Doğaya düşkünlüğü de eklenebilir buna. Doğa çocukluk ülkesindeki hayatın benzerlerinin mümkün olduğunun ispatıdır. Bu nedenle gitmek zorunda kaldığı yer neresi olursa olsun, ağaçları, hayvanları, kırları ya da denizi gördüğünde memleketinden bir şeyler bulur ve dirayetini biraz da bu sayede korur. Doğa, onun için kimliğin bir parçası olduğu kadar, başka insanlarla ve canlılarla kardeşliğin üzerinde yükseldiği temeldir. Şöyle seslenir bir yerde:
“Askerler ne için savaşır ve ölürler? Ulusları ulus yapan nedir? Dil, tarih, gelenekler, siyasi örgütler mi?
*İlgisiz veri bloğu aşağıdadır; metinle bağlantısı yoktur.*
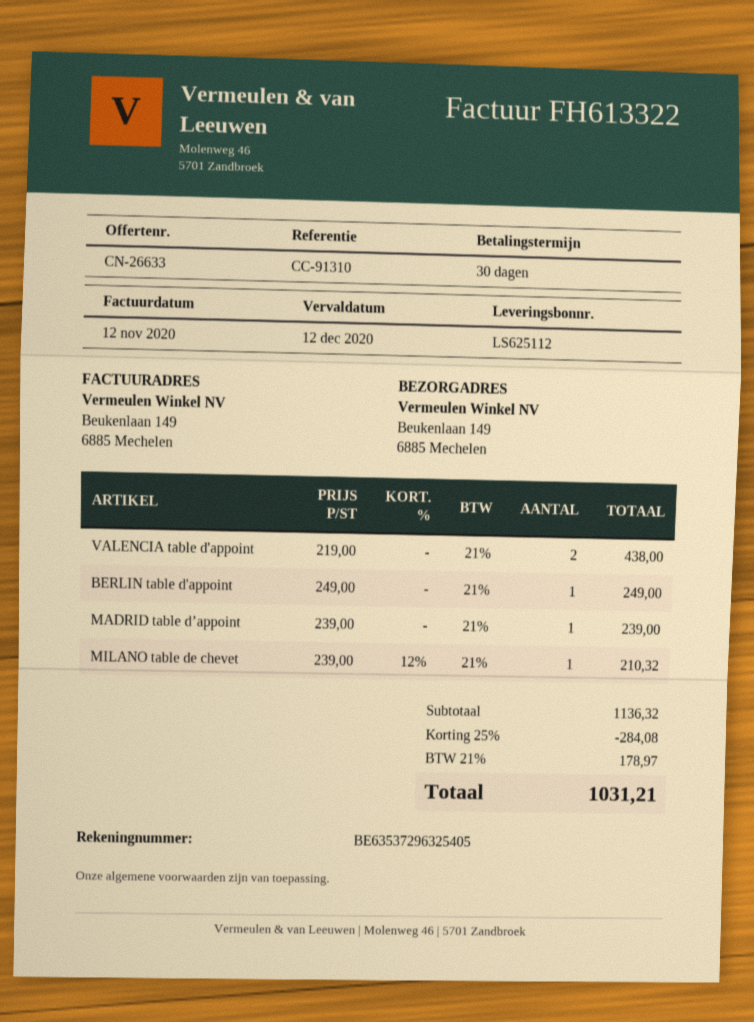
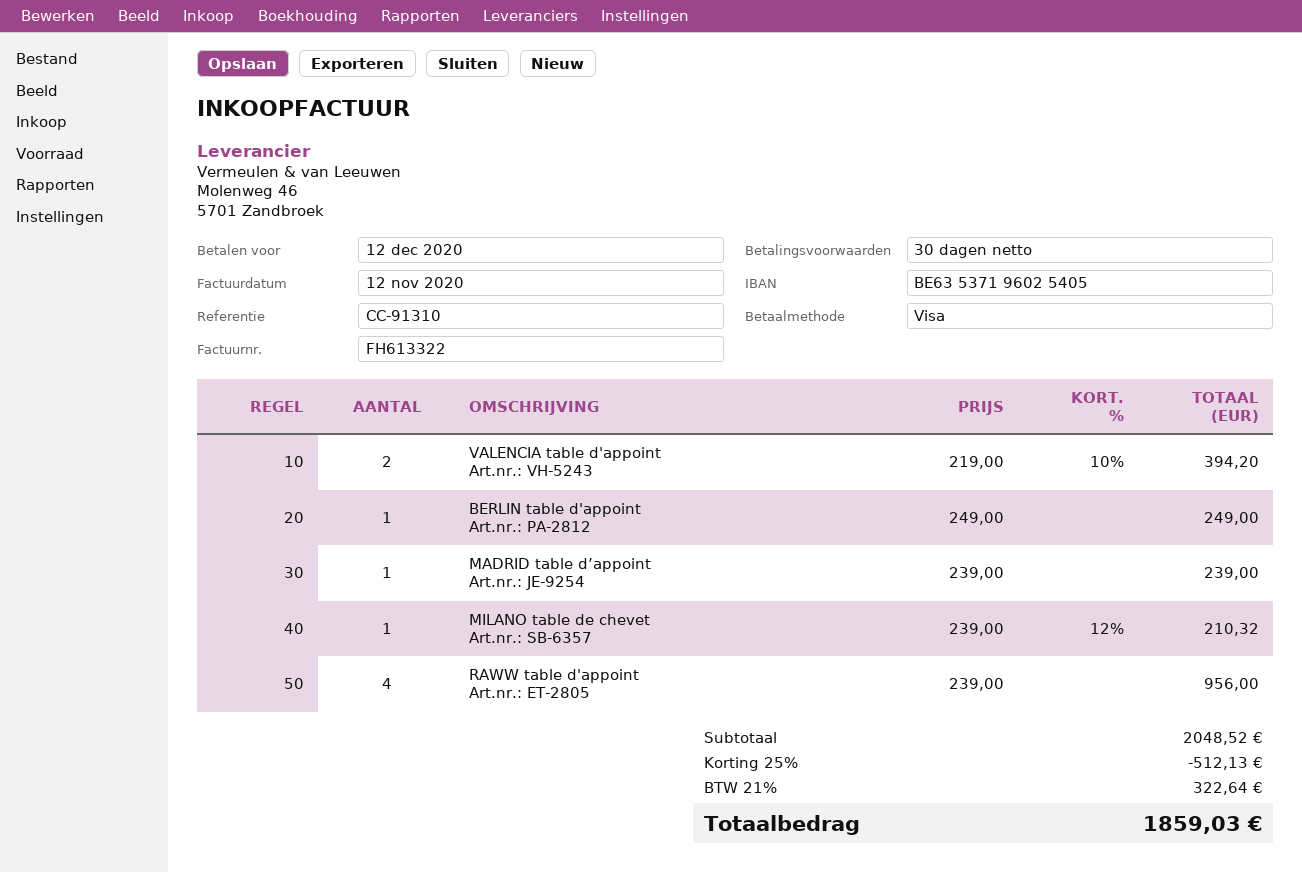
bank account: BE63537296325405 -> BE63537196025405
VALENCIA table d'appoint: 2 x 219.00 = 438.00 -> 2 x 219.00 - 10% = 394.20
RAWW table d'appoint: none -> 4 x 239.00 = 956.00
subtotal: 1136.32 -> 2048.52
discount: 25% = 284.08 -> 25% = 512.13
tax: 21% = 178.97 -> 21% = 322.64
total: 1031.21 -> 1859.03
Kuşkusuz bunlar katkıda bulunan faktörlerdir; ama, temelde topraktır, yeryüzü ile, hindibalarla, ay ışığı, cırcır böcekleri ve sabah rüzgârında hışırdayan taze mısırlarla paylaşılan ortak bir kimliktir.”
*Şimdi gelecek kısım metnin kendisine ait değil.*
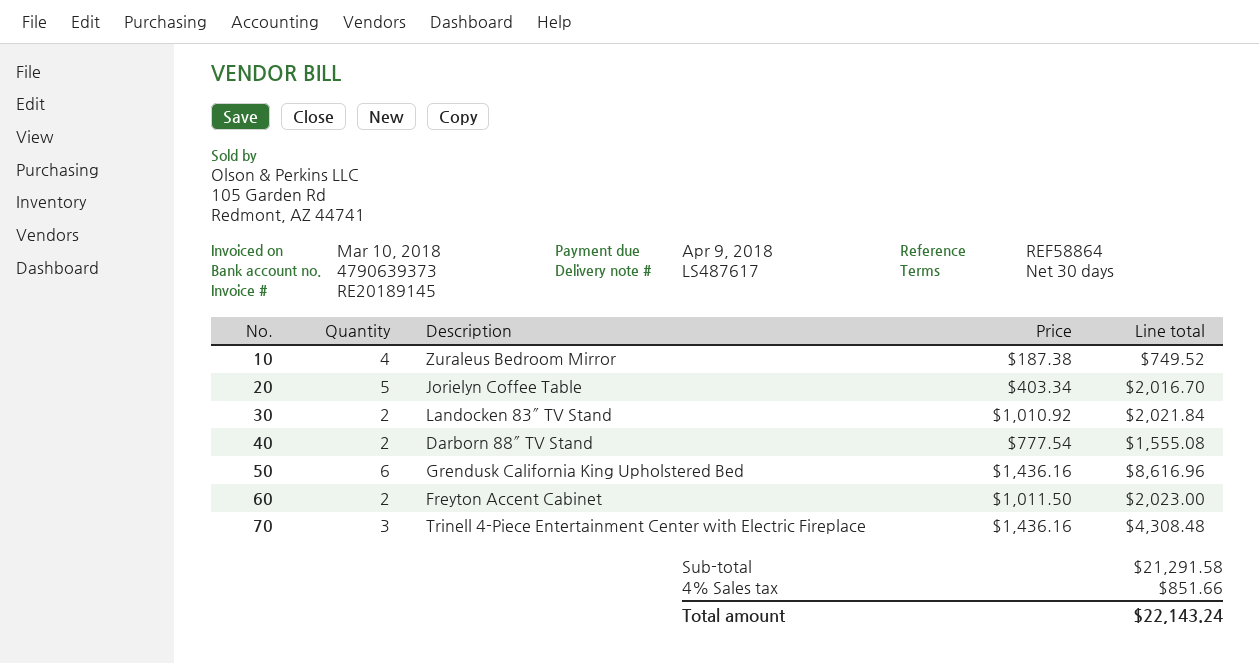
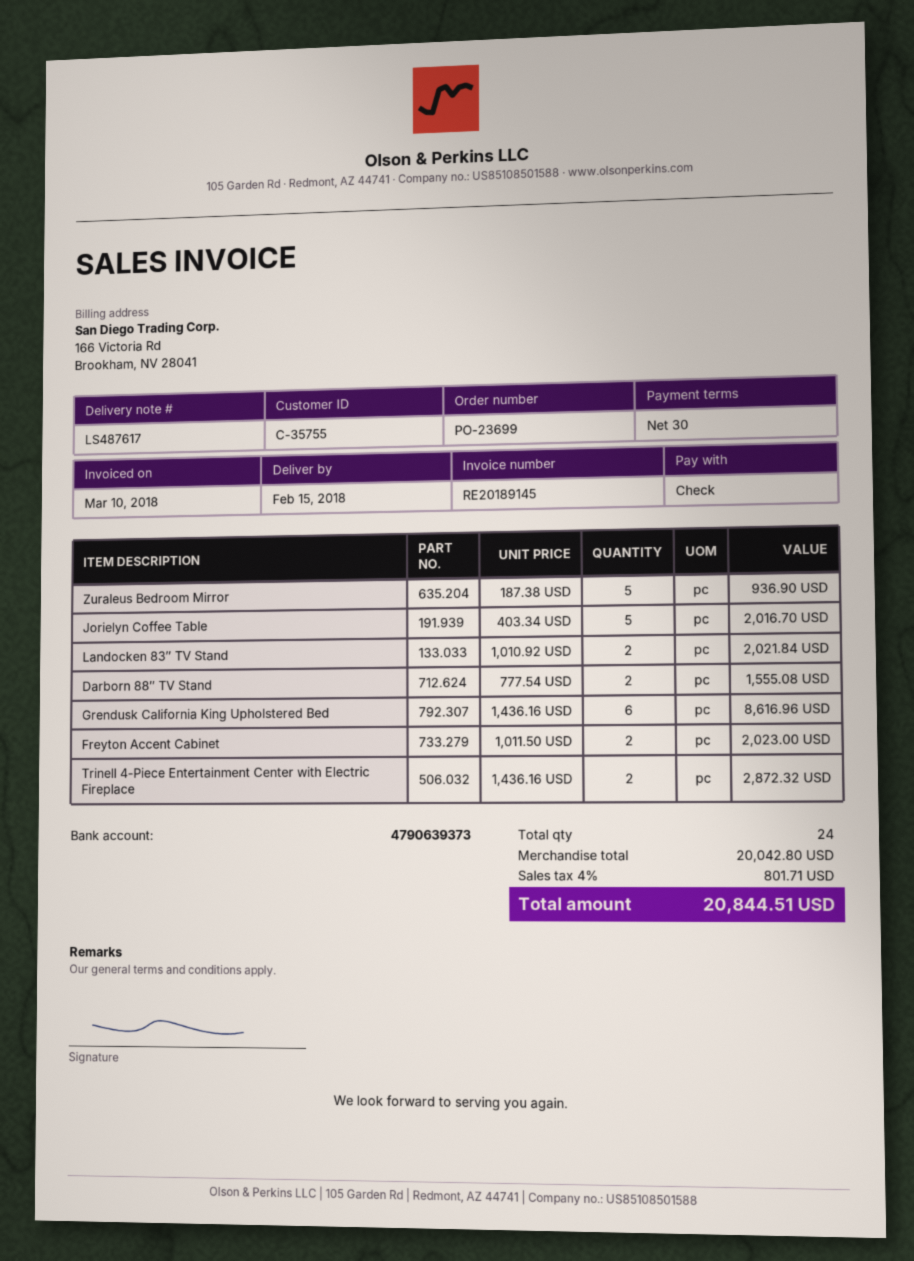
Zuraleus Bedroom Mirror: 4 x 187.38 = 749.52 -> 5 x 187.38 = 936.90
Trinell 4-Piece Entertainment Center with Electric Fireplace: 3 x 1436.16 = 4308.48 -> 2 x 1436.16 = 2872.32
subtotal: 21291.58 -> 20042.80
tax: 4% = 851.66 -> 4% = 801.71
total: 22143.24 -> 20844.51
Çocukluk ülkesi elinden alınmış olsa da, Levon çocukluğundan bir şeyi daha korumayı, saklamayı başarmıştır. Neşeyi. “Bütün bunları yaşayan biri nasıl neşeli olabilir?” diye sorulabilir. Çocukluk ülkesi sadece Karadeniz’in kıyısındaki bir şehirden, sevdiği insanlardan, tırmandığı ağaçlardan, koşturduğu sokaklardan ibaret değildir, çocukluk ülkesi neşelidir de. Başına gelen büyük sıkıntılara, çektiği acı ve özlemlere rağmen neşeyi ve mizahı elden bırakmaması çocukluk ülkesine duyduğu sadakattendir. Bir gün bu ülkeye yeniden dönme umut ve inancını hiçbir zaman yitirmeyen Levon, romanın sonunda hanımlara ve beylere soru sormakla yetinmeyip yaşadıklarının ışığında ulaştığı yanıtı da paylaşır:
“İyi dünya çocuklarda yenilenir. Irkın mucizevi yeniden doğuşu, çocuklarda gerçekleşir. Çocuğun ruhu, güneşte açan çiğdem gibidir. Hakkında çok şey işittiğimiz, okuduğumuz, düşündüğümüz o dünya devletinin sırrı O’nda yatar. Çünkü ancak biz tekrar çocuk olduğumuzda insanların kardeşliği sağlanmış olacak ve nihai kurtuluşumuz, çocukken sahip olduğumuz dünyayı yeniden kazanmamızla sağlanacak.”